» **EXCERPTED RECORDS**
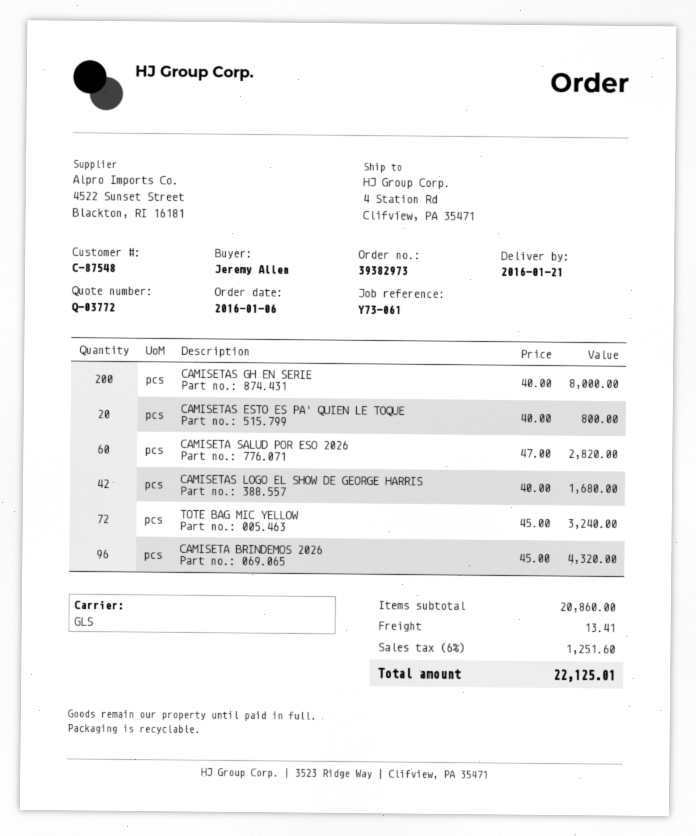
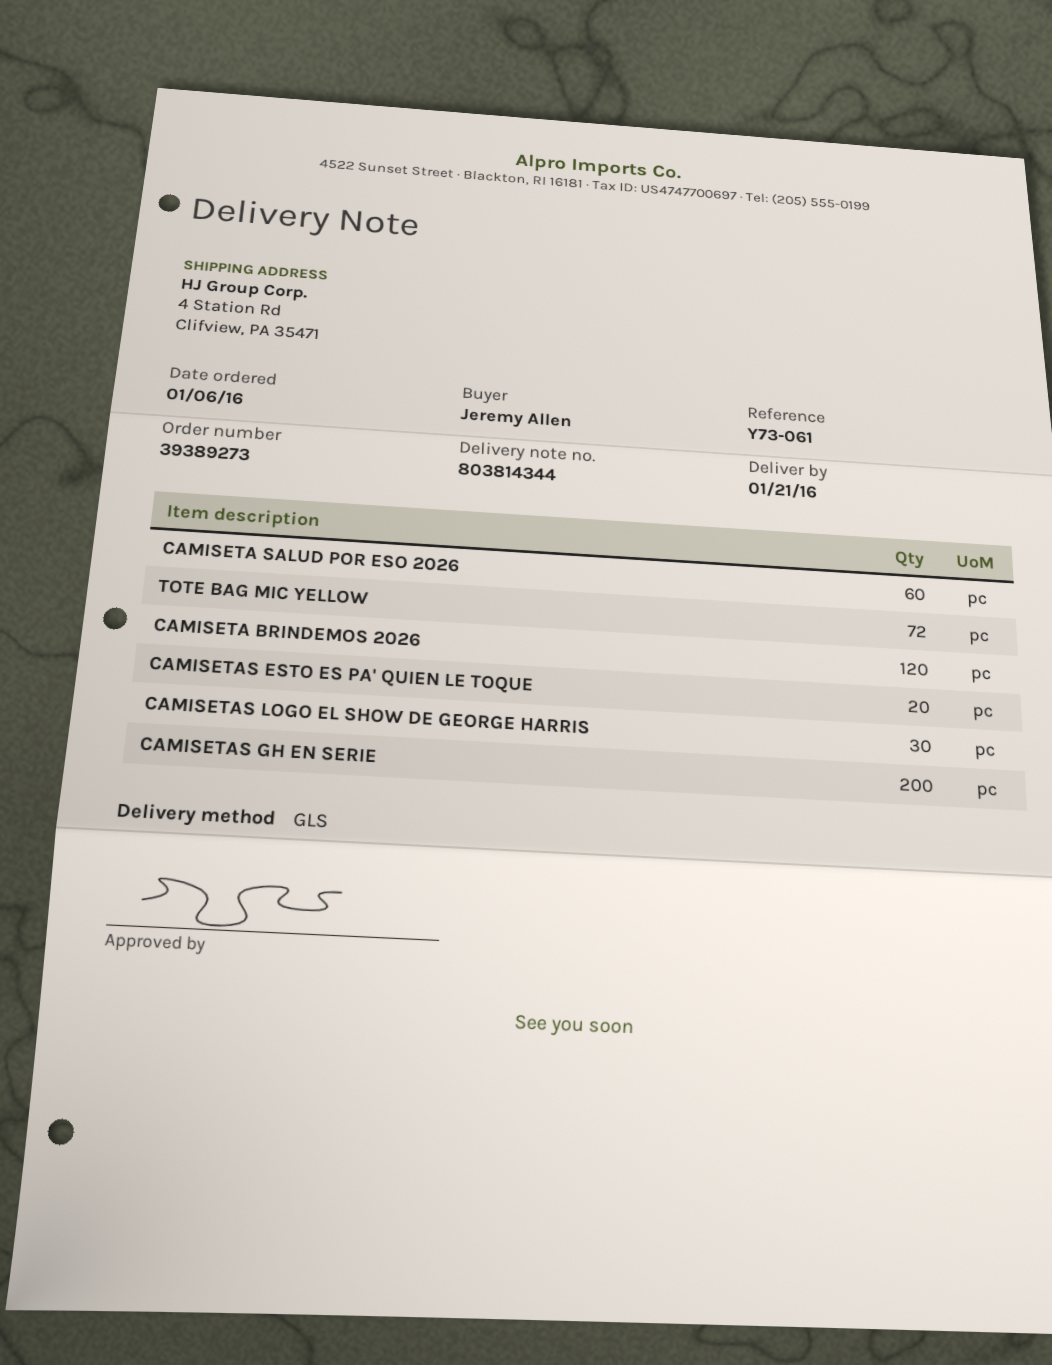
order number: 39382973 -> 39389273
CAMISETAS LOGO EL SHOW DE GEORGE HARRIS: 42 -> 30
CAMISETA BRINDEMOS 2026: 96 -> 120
==
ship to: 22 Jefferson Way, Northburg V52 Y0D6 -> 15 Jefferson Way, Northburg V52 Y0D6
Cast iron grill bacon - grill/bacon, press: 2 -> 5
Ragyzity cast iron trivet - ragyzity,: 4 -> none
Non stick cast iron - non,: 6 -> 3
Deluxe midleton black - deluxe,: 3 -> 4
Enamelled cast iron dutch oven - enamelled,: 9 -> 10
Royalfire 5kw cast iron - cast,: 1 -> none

» **EXERCISE REQUIREMENTS**
Working from the entries above, find every line in which the word "iron" occurs and copy it.

» **RESULT OF THIS EXERCISE**
Cast iron grill bacon - grill/bacon, press: 2 -> 5
Ragyzity cast iron trivet - ragyzity,: 4 -> none
Non stick cast iron - non,: 6 -> 3
Enamelled cast iron dutch oven - enamelled,: 9 -> 10
Royalfire 5kw cast iron - cast,: 1 -> none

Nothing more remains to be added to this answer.